Puis-je déshériter en partie mes enfants ?

Zoé / L'un & l'autre

Particularité de notre code civil ? Lors d’une succession, une part des biens est toujours dévolue aux enfants : c’est la « réserve héréditaire ». Certains montages permettent de la contourner.

Première solution pour favoriser un tiers ou un héritier au détriment des autres : l’assurance-vie. Le montant épargné sur les contrats n’est en effet pas pris en compte pour déterminer l’actif successoral et la réserve héréditaire. Seul risque ? Après le décès, un chérubin lésé peut intenter une action en justice, arguant que les primes sont exagérées par rapport au patrimoine du souscripteur (les juges valident toutefois rarement ce type de requête).

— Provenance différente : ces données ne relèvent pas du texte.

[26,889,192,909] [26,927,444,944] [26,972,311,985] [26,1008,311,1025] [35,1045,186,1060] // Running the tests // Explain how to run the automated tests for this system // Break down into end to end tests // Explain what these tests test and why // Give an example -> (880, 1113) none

Le plus souvent, il ne s’agit pas de favoriser un tiers, mais le conjoint. Dans ce cas, redessiner le contrat de mariage permet de rogner facilement sur la réserve héréditaire. Option radicale ? Changer de régime matrimonial pour la « communauté universelle avec attribution intégrale au conjoint survivant ». Au premier décès, tous les biens vont à l’époux (les enfants héritent au décès du second conjoint). Alternative plus modérée : prévoir pour les actifs communs des « clauses de préciput ». Les biens concernés sont alors attribués d’office au conjoint, hors succession, échappant à la règle de la réserve. Dans les deux cas, les éventuels enfants nés d’une autre union sont protégés par la possibilité d’exercer en justice une « action en retranchement » (voir lexique). Pour l’éviter, on peut se contenter de léguer à sa moitié l’usufruit de tous les biens, c’est-à-dire le droit d’en conserver l’usage et d’en percevoir les fruits. Dans ce cas, les enfants ne peuvent protester puisqu’ils sont supposés retrouver la pleine propriété des biens au décès du conjoint.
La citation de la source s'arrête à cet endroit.